Dionigi al termine di Palermo-Reggiana
“Il Palermo nel primo tempo ci ha messo in difficoltà, ma nel secondo siamo stati più bravi noi nella manovra. Gli abbiamo creato qualche problema, pressavamo alti e siamo riusciti a pareggiare. Non si può però prendere gol dopo due minuti per una disattenzione. Io sono sicuro che l’avremmo portata fino in fondo. Va detto comunque che giocavamo in un ambiente caldissimo. I mezzi falli non erano dalla nostra parte, così come i minuti di recupero. È difficile nella gestione dei 90’, queste sottigliezze a Palermo contano. Sono comunque contento della prestazione dei ragazzi, abbiamo fatto un’ottima prova. Eravamo anche corti, alcuni non erano al meglio per una intossicazione”, questa l’analisi fatta da Davide Dionigi al termine di Palermo-Reggiana.
C’è qualche rammarico. “Abbiamo sbagliato tante scelte al limite dell’area, quando potevamo andare dentro, e sprecato quattro ripartenze clamorose in cui potevamo far gol. Il Palermo è una squadra forte e farà un bel campionato. Per chi viene a giocare qui è dura. Loro mettevano tanti cross, noi mancavamo sui centimetri. Ci siamo un po’ arrangiati, tutto sommato la prestazione deve essere motivo di orgoglio. L’abbiamo tenuta viva per 70’, poi dopo l’1-1 si potevano aprire altri scenari. È comunque una sconfitta che ci può stare, non ci abbattiamo”.
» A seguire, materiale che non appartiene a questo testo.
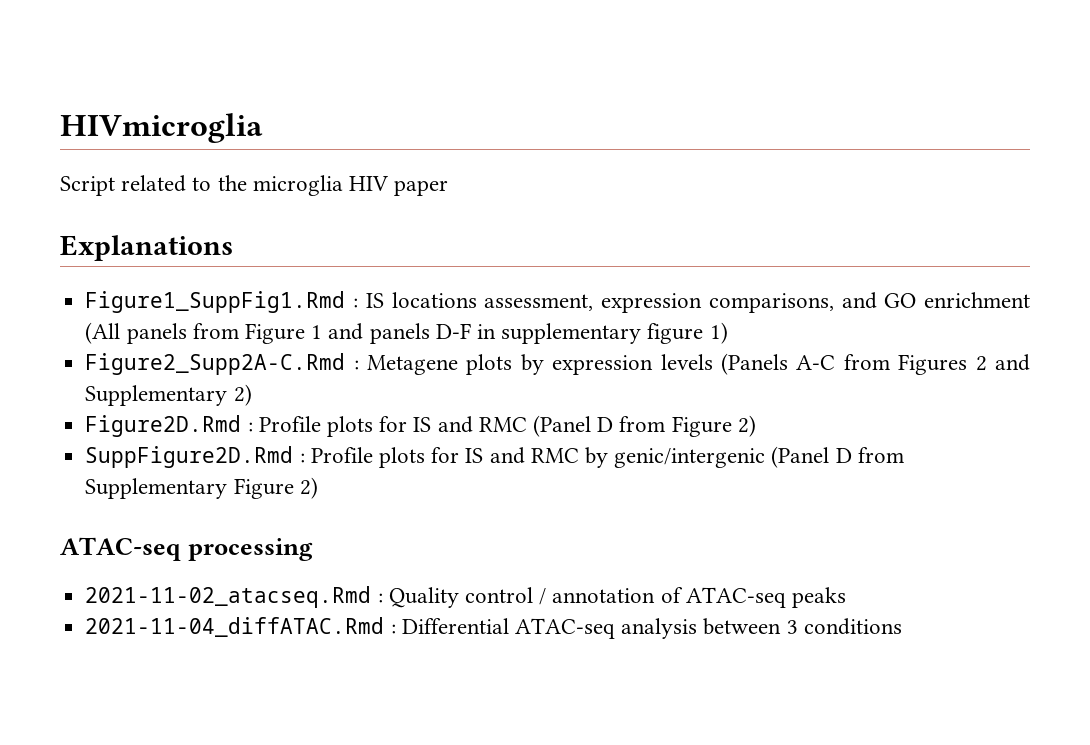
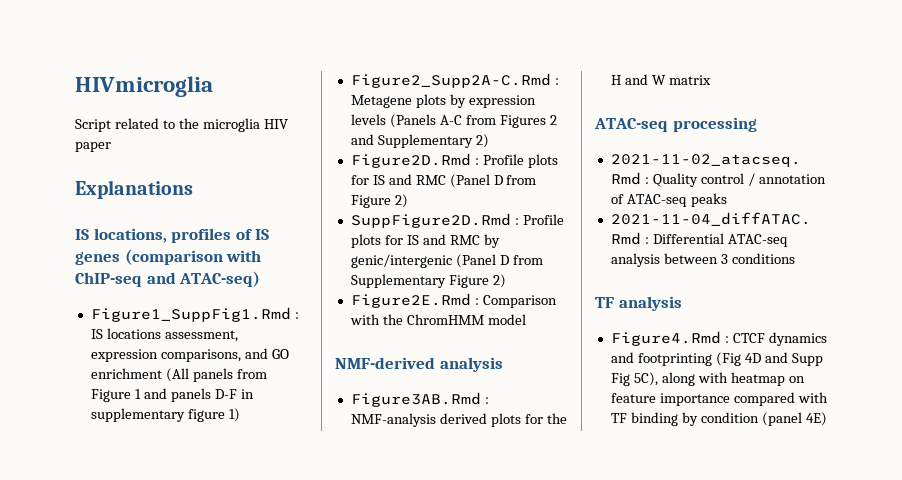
(233, 248) none -> [75,228,270,243] [75,249,262,265] [75,271,261,287] // IS locations, profiles of IS genes (comparison with ChIP-seq and ATAC-seq)
(318, 488) none -> [350,293,557,308] [349,314,526,325] [335,357,503,372] [350,392,489,407] [350,413,567,427] [610,74,711,85] // Figure2E.Rmd : Comparison with the ChromHMM model // NMF-derived analysis // Figure3AB.Rmd : NMF-analysis derived plots for the H and W matrix
(902, 626) none -> [595,296,682,311] [610,331,827,346] [610,352,823,366] [610,372,805,386] [610,392,828,406] [610,412,827,426] // TF analysis // Figure4.Rmd : CTCF dynamics and footprinting (Fig 4D and Supp Fig 5C), along with heatmap on feature importance compared with TF binding by condition (panel 4E)

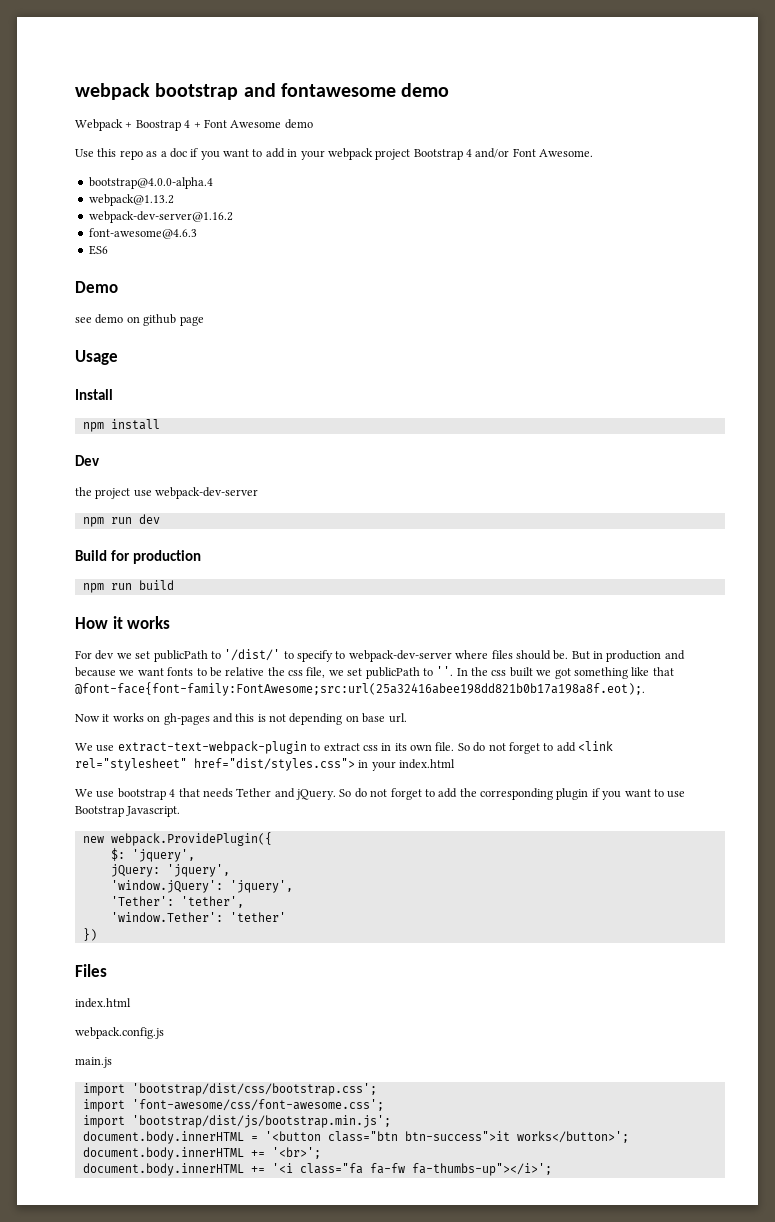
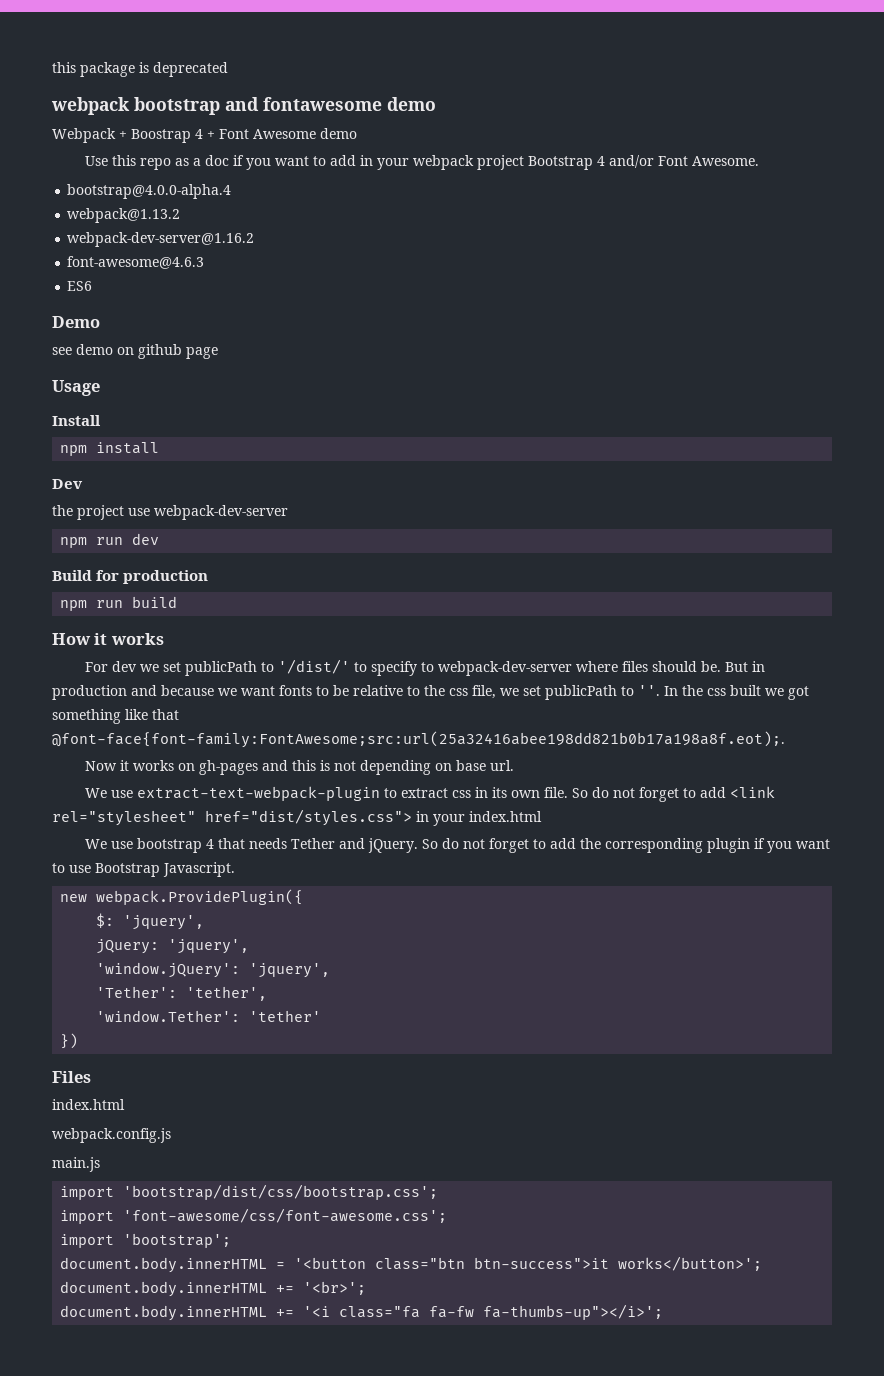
(75, 91) none -> [52,62,228,77] this package is deprecated //
(265, 671) none -> [407,686,420,696] to
[131,1115,391,1128] 'bootstrap/dist/js/bootstrap.min.js'; -> [123,1233,232,1248] 'bootstrap';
LEGGI ANCHE -> Palermo Reggiana, pagelle: Pierozzi inarrestabile, Pohjanpalo lotta e segna
La chiosa è dedicata al calciomercato: “La rosa va completata, speriamo di farlo già questa settimana. Corona e Vasic sono due giocatori che avevamo cercato. Di Motta sono contento, è un 2005 all’esordio. È riuscito a reggere l’urto, ma nel ruolo del portiere servono tre giocatori”.